Stomb - the grey "The complex", près de neuf minutes de méandres métalliques avec un nom évocateur que l'on peut adjectiviser histoire de se mettre dans le bain tout de suite : [Stömb] ne fait pas du tout dans la facilité. Et en parler n'est pas forcément aisé non plus, comment décrire cette musique qu'on a du mal à identifier et à comparer avec quelque chose de connu ? Même si le quatuor joue sur les contrastes, ce n'est pas du post hardcore, même si les constructions peuvent parfois sembler savantes et alambiquées, ce n'est pas non plus du math métal, doit-on parler de métal prog ? On n'est pourtant pas tout près de Porcupine Tree, on va donc se résigner et se simplifier la tâche en présentant [Stömb] comme un groupe de métal instrumental excellent.

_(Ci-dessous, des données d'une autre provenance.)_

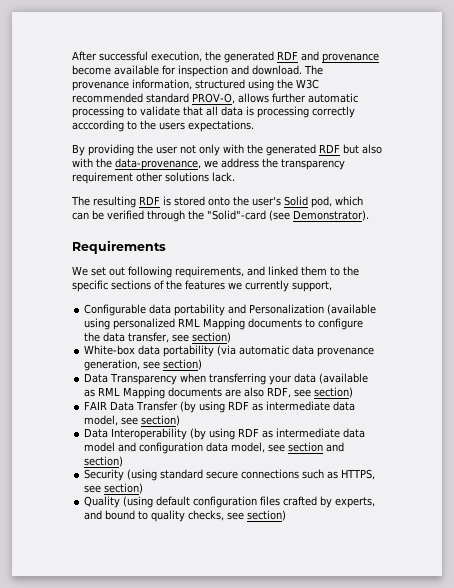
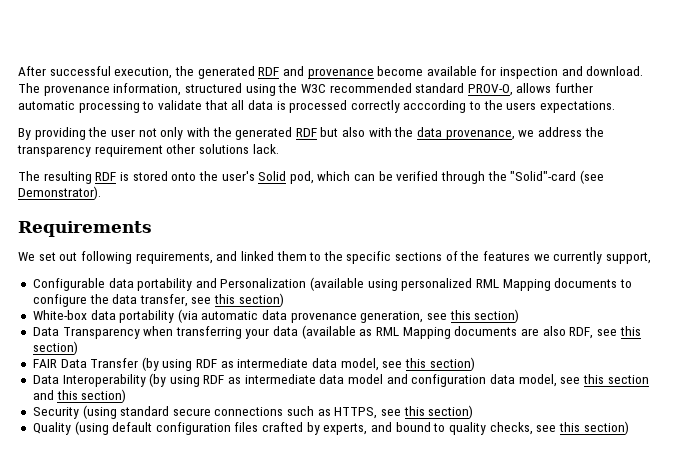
- The provenance information, structured using the W3C recommended standard PROV-O, allows further automatic processing to validate that all data is processing correctly acccording to the users expectations.
+ The provenance information, structured using the W3C recommended standard PROV-O, allows further automatic processing to validate that all data is processed correctly acccording to the users expectations.
- By providing the user not only with the generated RDF but also with the data-provenance, we address the transparency requirement other solutions lack.
+ By providing the user not only with the generated RDF but also with the data provenance, we address the transparency requirement other solutions lack.
- Configurable data portability and Personalization (available using personalized RML Mapping documents to configure the data transfer, see section)
+ Configurable data portability and Personalization (available using personalized RML Mapping documents to configure the data transfer, see this section)
- White-box data portability (via automatic data provenance generation, see section)
+ White-box data portability (via automatic data provenance generation, see this section)
- Data Transparency when transferring your data (available as RML Mapping documents are also RDF, see section)
+ Data Transparency when transferring your data (available as RML Mapping documents are also RDF, see this section)
- FAIR Data Transfer (by using RDF as intermediate data model, see section)
+ FAIR Data Transfer (by using RDF as intermediate data model, see this section)
- Data Interoperability (by using RDF as intermediate data model and configuration data model, see section and section)
+ Data Interoperability (by using RDF as intermediate data model and configuration data model, see this section and this section)
- Security (using standard secure connections such as HTTPS, see section)
+ Security (using standard secure connections such as HTTPS, see this section)
- Quality (using default configuration files crafted by experts, and bound to quality checks, see section)
+ Quality (using default configuration files crafted by experts, and bound to quality checks, see this section)

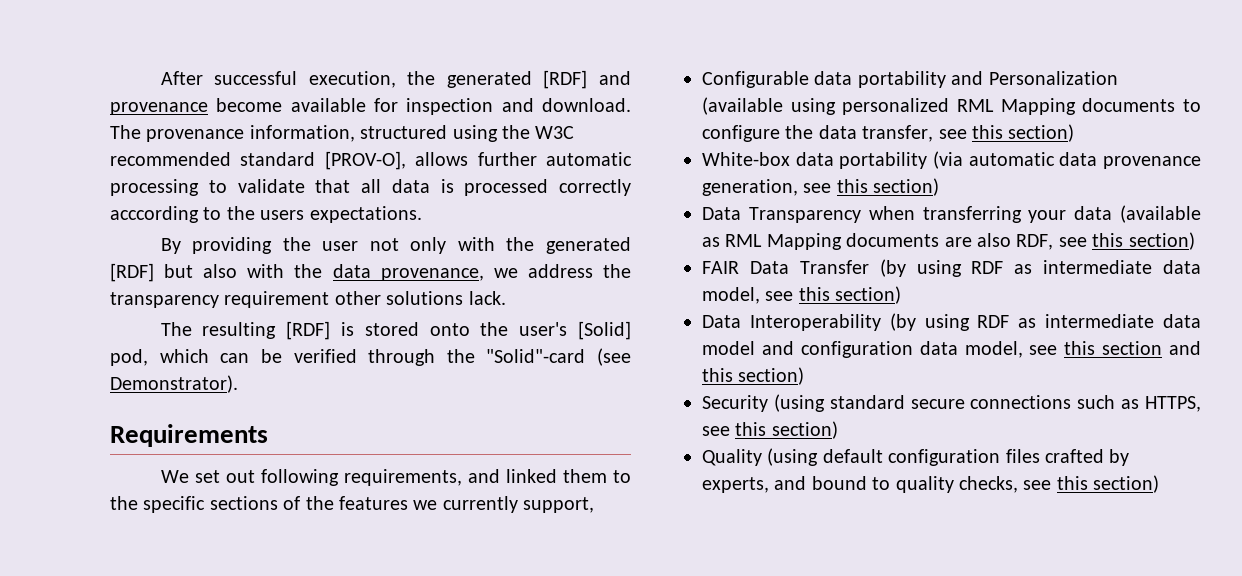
- After successful execution, the generated RDF and provenance become available for inspection and download.
+ After successful execution, the generated [RDF] and provenance become available for inspection and download.
- The provenance information, structured using the W3C recommended standard PROV-O, allows further automatic processing to validate that all data is processed correctly acccording to the users expectations.
+ The provenance information, structured using the W3C recommended standard [PROV-O], allows further automatic processing to validate that all data is processed correctly acccording to the users expectations.
- By providing the user not only with the generated RDF but also with the data provenance, we address the transparency requirement other solutions lack.
+ By providing the user not only with the generated [RDF] but also with the data provenance, we address the transparency requirement other solutions lack.
- The resulting RDF is stored onto the user's Solid pod, which can be verified through the "Solid"-card (see Demonstrator).
+ The resulting [RDF] is stored onto the user's [Solid] pod, which can be verified through the "Solid"-card (see Demonstrator).

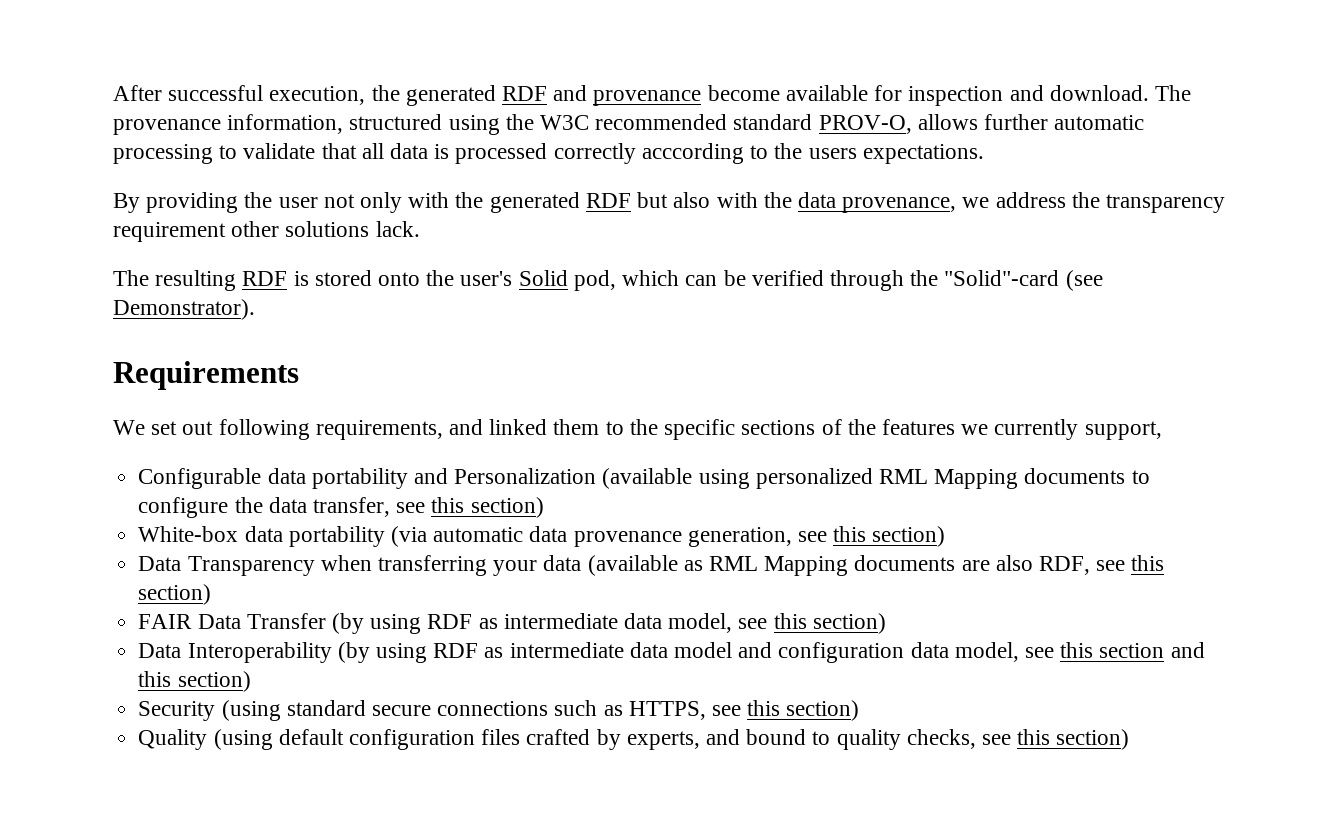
- After successful execution, the generated [RDF] and provenance become available for inspection and download.
+ After successful execution, the generated RDF and provenance become available for inspection and download.
- The provenance information, structured using the W3C recommended standard [PROV-O], allows further automatic processing to validate that all data is processed correctly acccording to the users expectations.
+ The provenance information, structured using the W3C recommended standard PROV-O, allows further automatic processing to validate that all data is processed correctly acccording to the users expectations.
- By providing the user not only with the generated [RDF] but also with the data provenance, we address the transparency requirement other solutions lack.
+ By providing the user not only with the generated RDF but also with the data provenance, we address the transparency requirement other solutions lack.
- The resulting [RDF] is stored onto the user's [Solid] pod, which can be verified through the "Solid"-card (see Demonstrator).
+ The resulting RDF is stored onto the user's Solid pod, which can be verified through the "Solid"-card (see Demonstrator).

Une approche hors du commun, une aisance technique phénoménale sont des avantages certains mais si c'est pour créer des titres ennuyeux et plats, ça ne sert à rien, ceux présents sur The grey sont d'une richesse infini, on ne s'arrête pas à 50 nuances mais on va bien plus loin avec dix morceaux qui s'étendent au-delà des 6 minutes (sauf l'interlude "The crossing" à la clarté reposante et "Rise from nothing" qui tendu et nerveux s'arrête 20 secondes avant la barre annoncée) et nous emmène dans un univers sombre, tortueux et excitant car on ne sait jamais ce qui nous attend à la prochaine mesure.

Enregistré par leurs soins, mixé par ceux d'Andrew Guillotin (Danforth, Evolvent, Monolithe...), masterisé par Acle Kahney (le guitariste de TesseracT), dessiné au Strychneen Studio (une si ce n'est la référence ces dernières années en terme d'artwork de très grande classe, la preuve avec ceux déjà réalisés pour Hacride, Noein, Trepalium, Klone, Khynn, The Arrs, Memories of a Dead Man...), The grey cumule les qualités techniques et artistiques, plus qu'une révélation c'est déjà une démonstration de talents à l'état pur.